The snow-paved Blockbuster parking lot is empty and Ned leaves the car running, wipers swiping, radio broadcasting a movement titled “Catacombae,” which echoes the spectral world beneath the streets of Paris. Ghosts seem to swirl across the deserted streets of Ned’s city, as well. He rushes in and a white kid with rusty dreadlocks shoots him a dirty look from behind the counter, before directing him to the Action section. It only now occurs to Ned that the movie might be checked out and he scans the rack feeling ridiculously frantic. He’s in luck, it’s there between Steven Seagal’s On Deadly Ground and Once Upon a Time in Mexico .

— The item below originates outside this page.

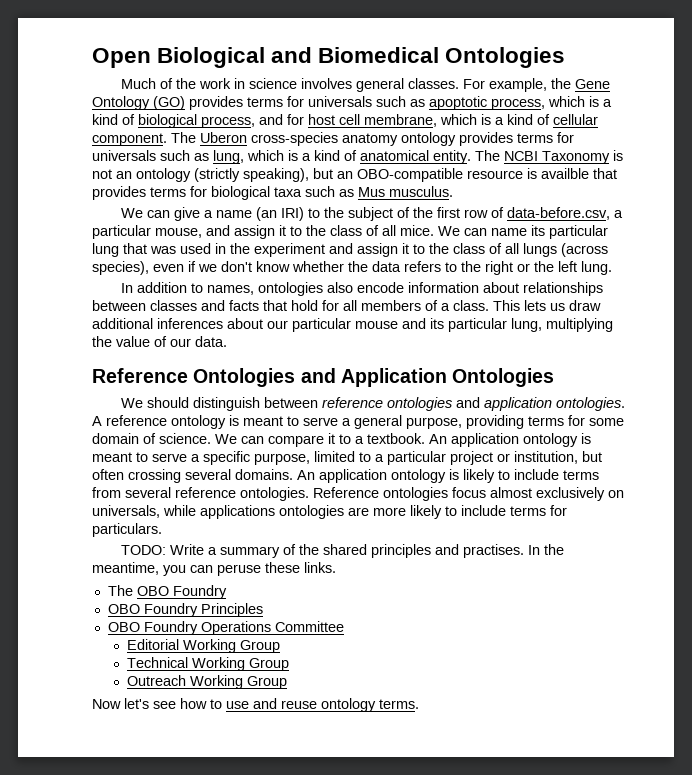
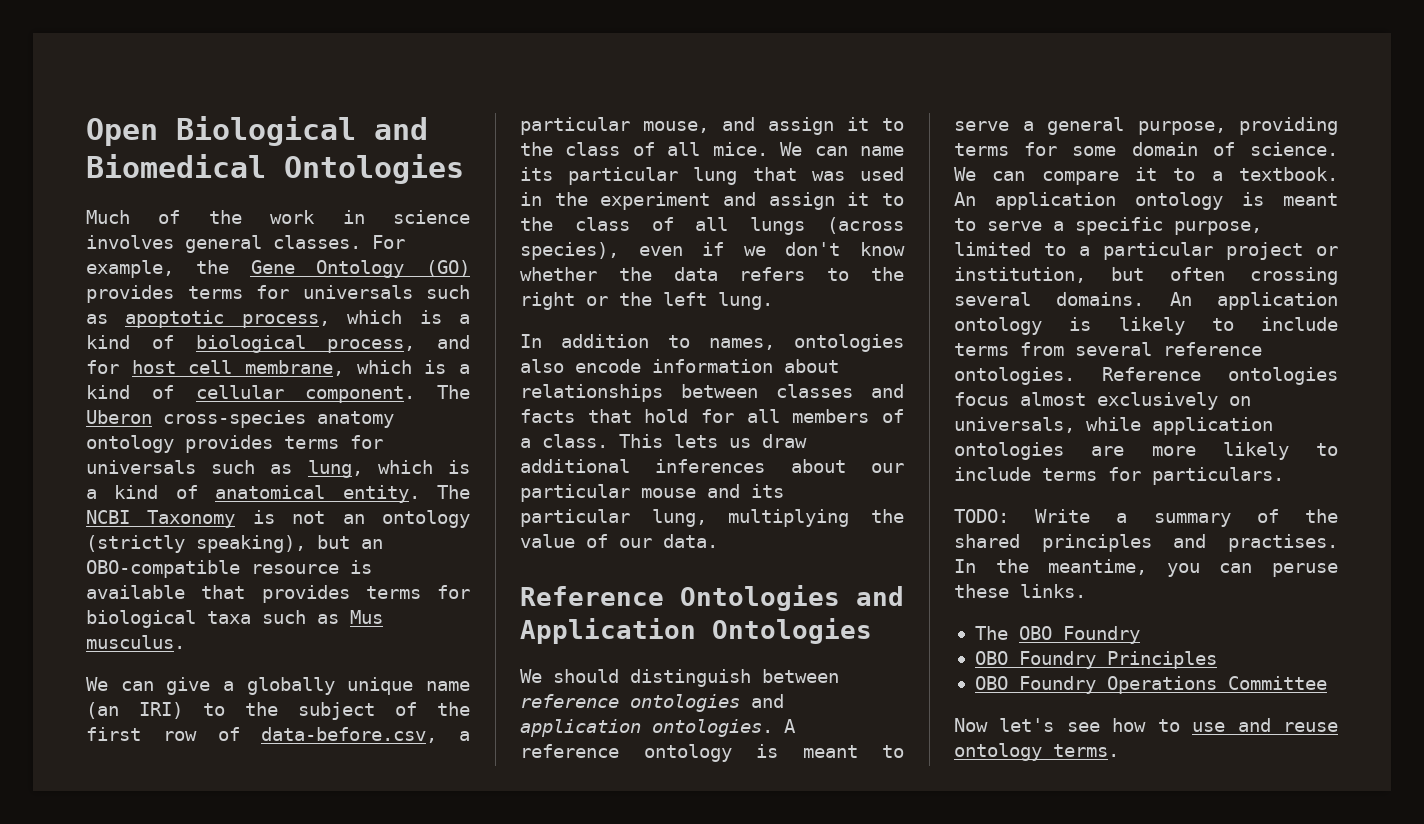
[541,168,589,179] availble -> [86,585,185,599] available
(214, 214) none -> [246,677,414,695] globally unique
[200,505,275,519] applications -> [1152,417,1273,435] application
[127,639,281,653] [127,657,290,671] [127,675,288,689] // Editorial Working Group // Technical Working Group // Outreach Working Group -> (1327, 683) none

Open Range in hand, Ned opens the car door onto a blasting heater and the majesty of the last movement, “The Great Gate of Kiev.” With no more reason to hurry, he silences the heater and sits in the idling car, staring out at a parking lot, watching as his tire tracks left minutes earlier are obliterated by snow gathering as it might in Kiev. The yellow Blockbuster sign subtracts itself from night. Beneath the blurred streetlights, ascending notes and falling flakes create the impression of a gossamer arch spanning Chicago Avenue. Ned slips the Volvo into gear and drives slowly toward the towering gate of snow that retreats before his headlights, impossible to enter, then topples disassembling before the whirling blue of an oncoming squad car. The vision is more imagined than hallucinated, and Ned wonders how long it’s been since he was stoned for real. Not since a vacation when Ceil wanted to see what sex would be like on hashish. Instead of smoking it, they mixed it with honey and spices based on a recipe for a sweetmeat supposedly served by Alice B. Toklas at Gertrude Stein’s soirees. That night ended in an emergency room, with Ceil faint, terrified, hallucinating. She later said she’d had an out-of-body experience and seen herself dead. “Keep talking to her,” the doctor had told Ned. “Don’t let her slip away.” It’s not a scene he wants to recall.